▶ _What to produce_: Find the word "Bible" in the data below and copy each line that holds it.

▬▬▬▬▬▬

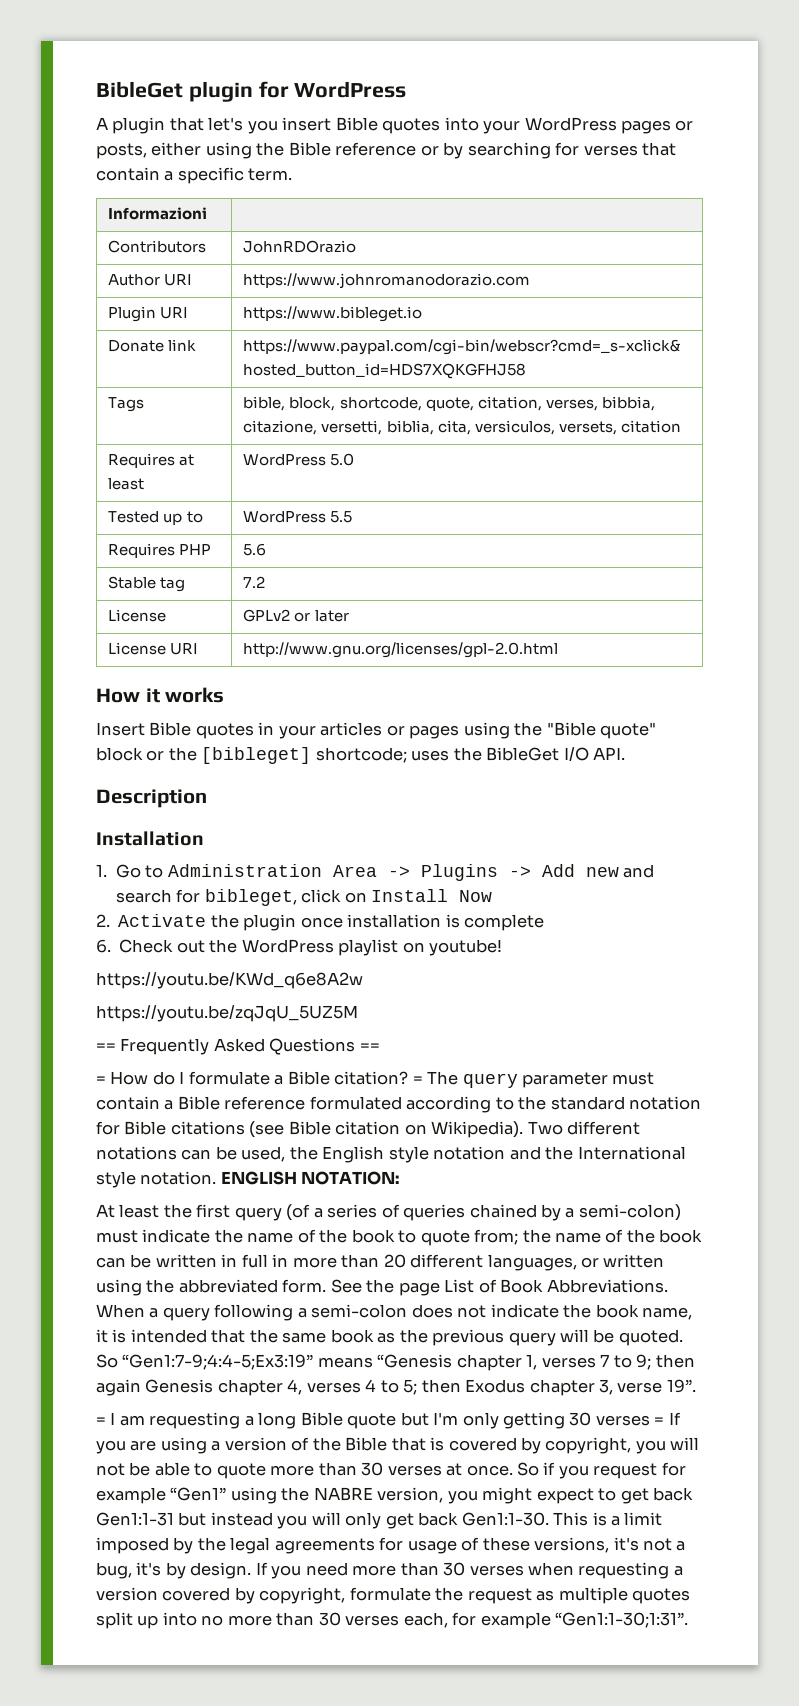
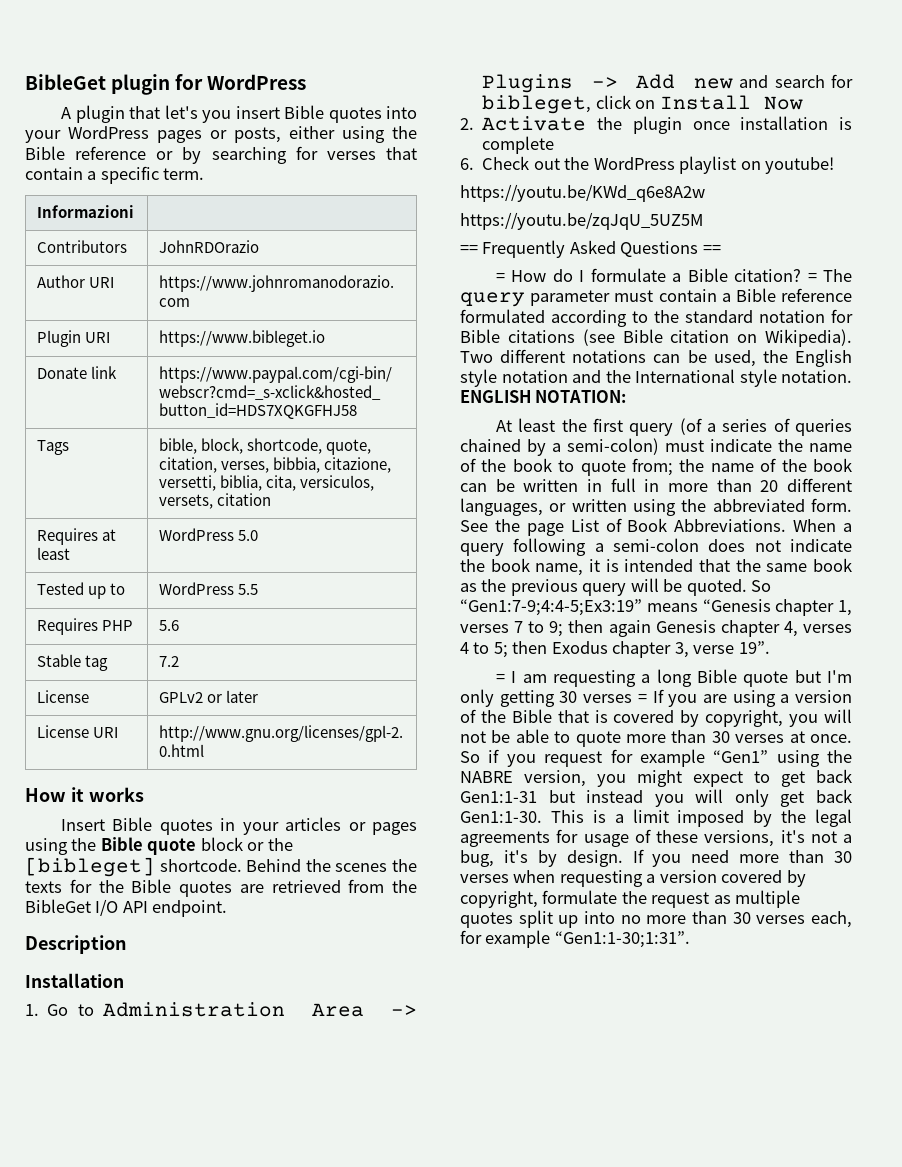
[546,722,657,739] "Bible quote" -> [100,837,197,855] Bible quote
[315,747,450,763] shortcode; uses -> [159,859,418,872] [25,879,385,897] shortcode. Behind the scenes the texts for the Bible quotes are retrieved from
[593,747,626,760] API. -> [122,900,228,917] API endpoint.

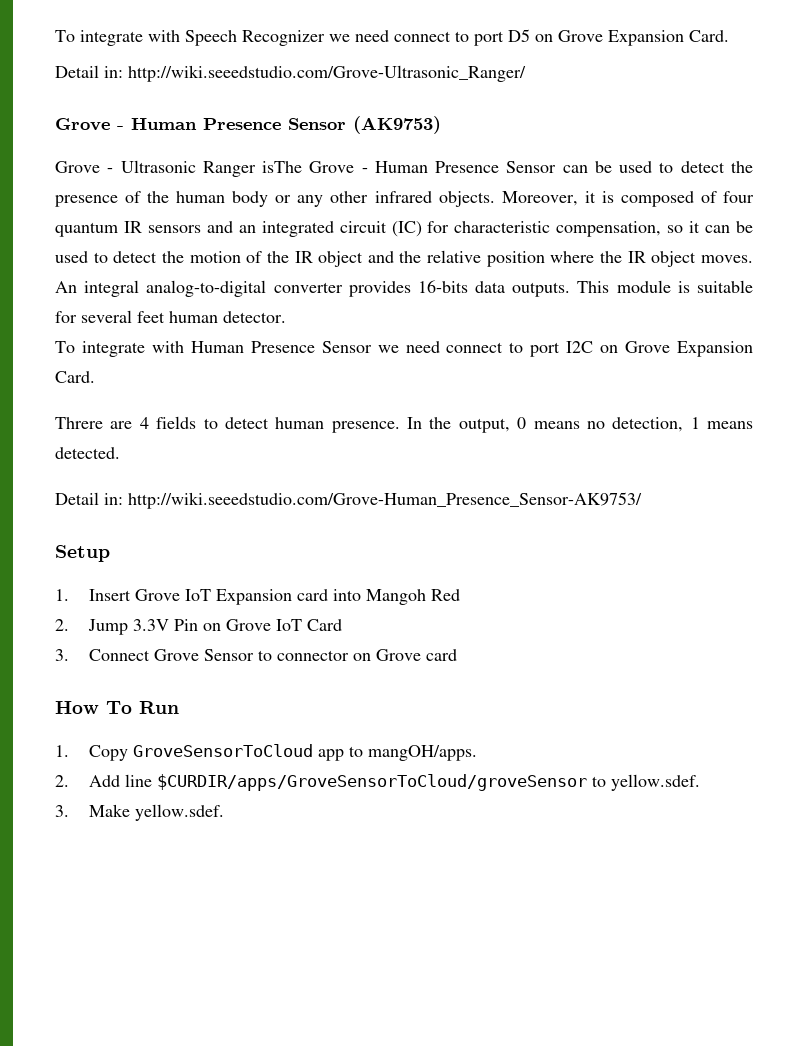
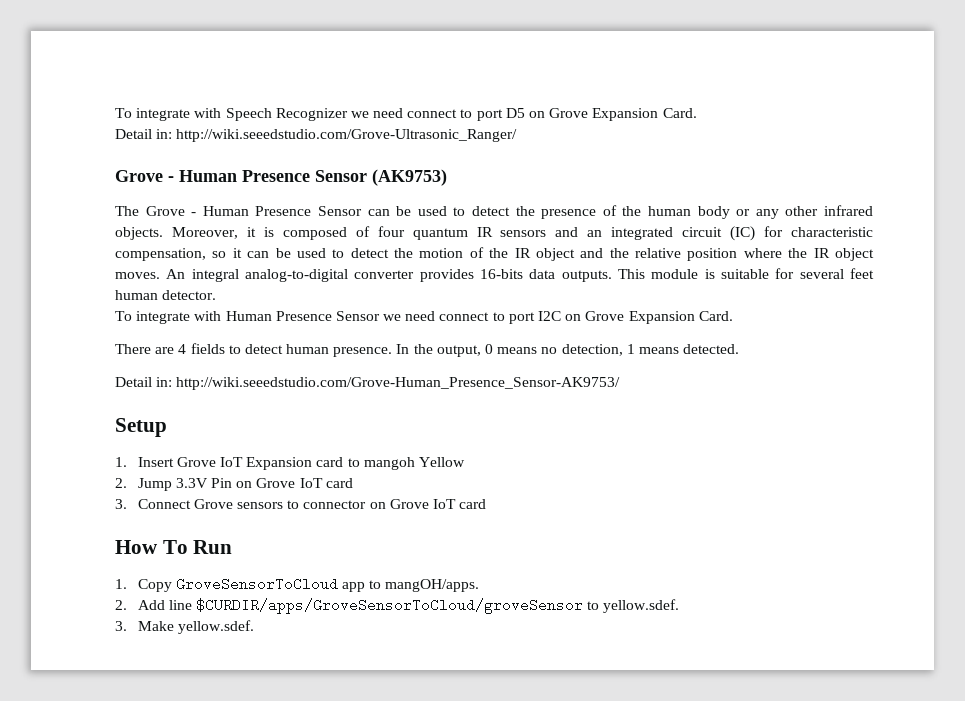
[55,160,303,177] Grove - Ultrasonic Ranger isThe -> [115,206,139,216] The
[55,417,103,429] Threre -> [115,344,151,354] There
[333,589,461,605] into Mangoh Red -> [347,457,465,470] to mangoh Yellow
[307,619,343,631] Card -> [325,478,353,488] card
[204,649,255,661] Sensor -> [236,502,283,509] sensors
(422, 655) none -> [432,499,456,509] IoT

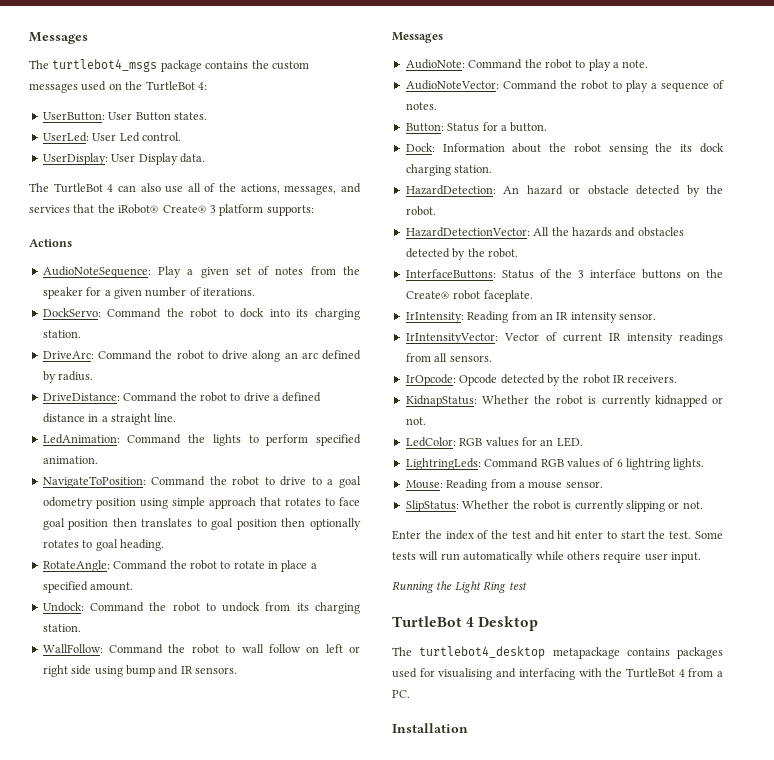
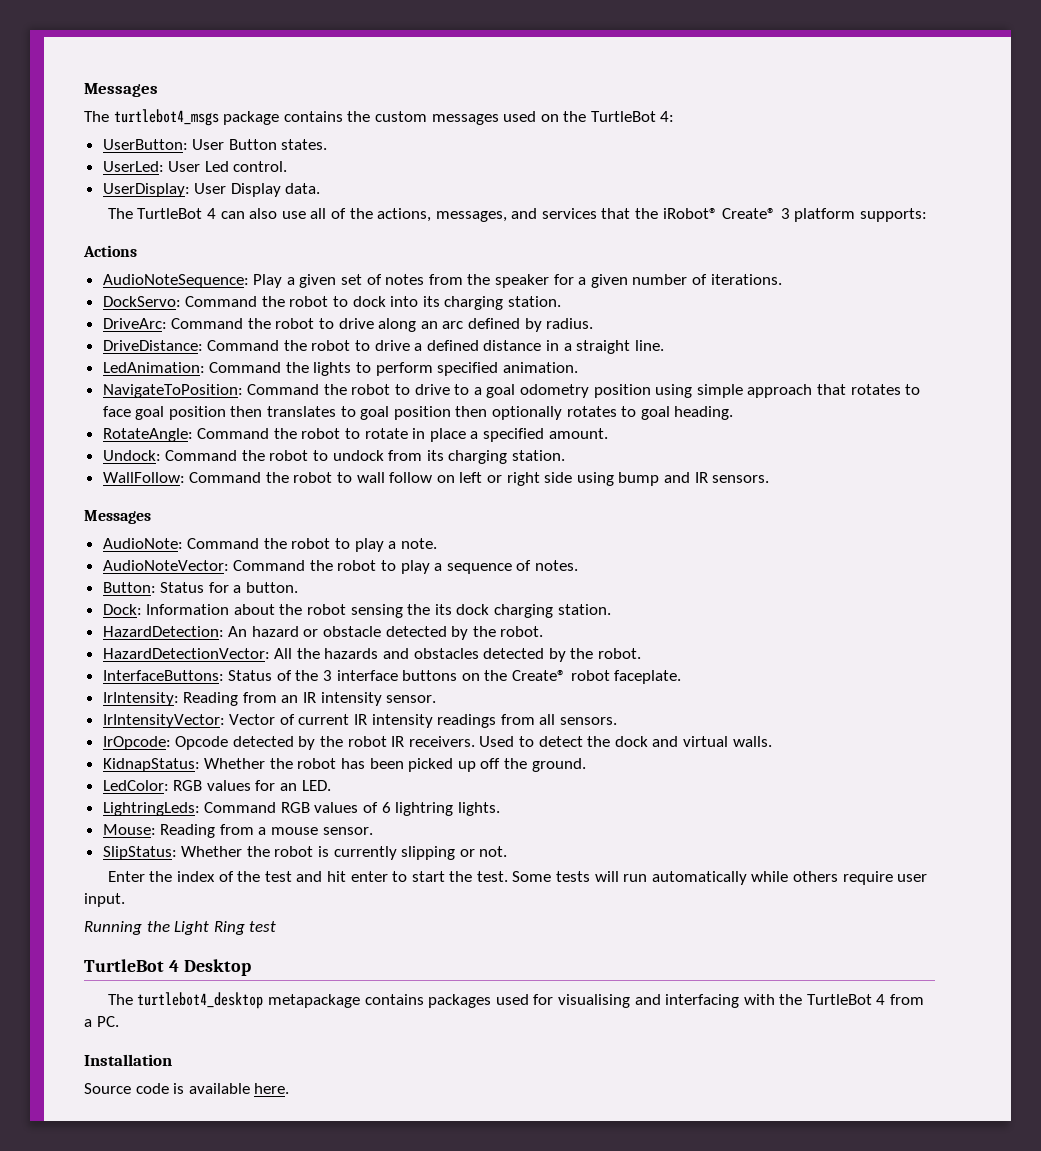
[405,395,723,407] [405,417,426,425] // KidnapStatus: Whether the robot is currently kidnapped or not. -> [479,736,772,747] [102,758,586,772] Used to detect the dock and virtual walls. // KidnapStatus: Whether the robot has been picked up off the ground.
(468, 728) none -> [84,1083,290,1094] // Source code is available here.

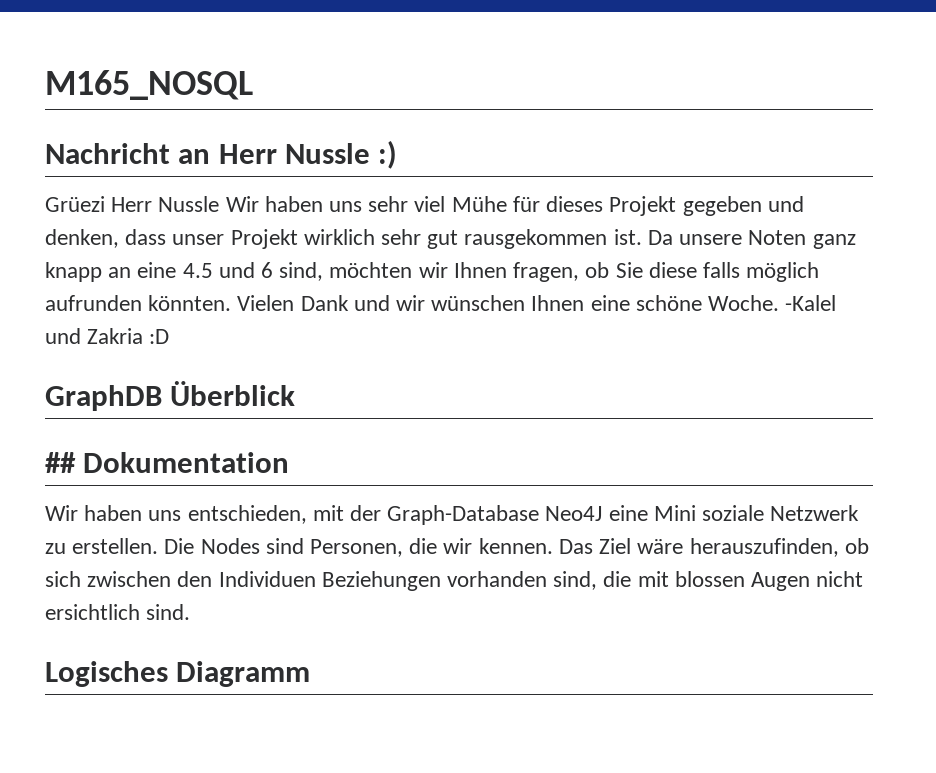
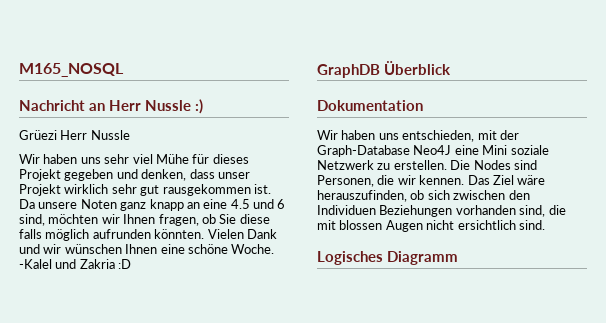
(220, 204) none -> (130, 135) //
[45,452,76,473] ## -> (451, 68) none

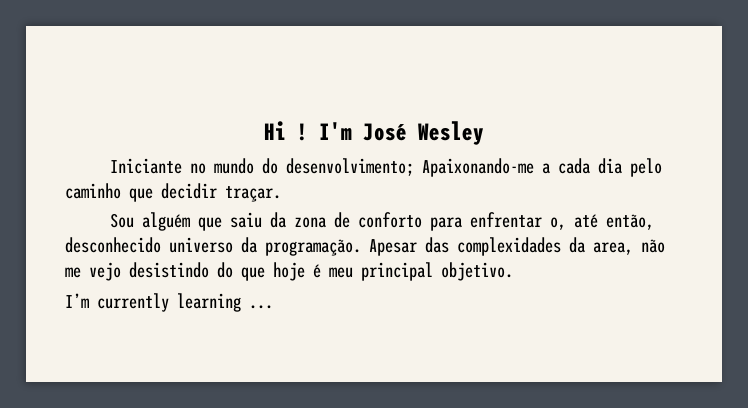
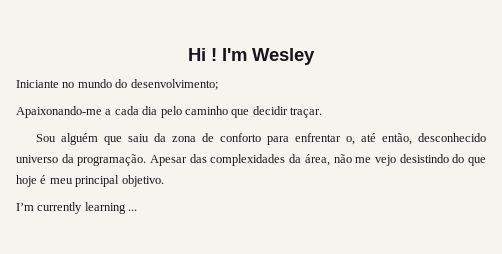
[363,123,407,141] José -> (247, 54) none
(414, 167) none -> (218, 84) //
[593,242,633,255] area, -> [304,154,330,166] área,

▬▬▬▬▬▬

▶ _Answer_:
[546,722,657,739] "Bible quote" -> [100,837,197,855] Bible quote
[315,747,450,763] shortcode; uses -> [159,859,418,872] [25,879,385,897] shortcode. Behind the scenes the texts for the Bible quotes are retrieved from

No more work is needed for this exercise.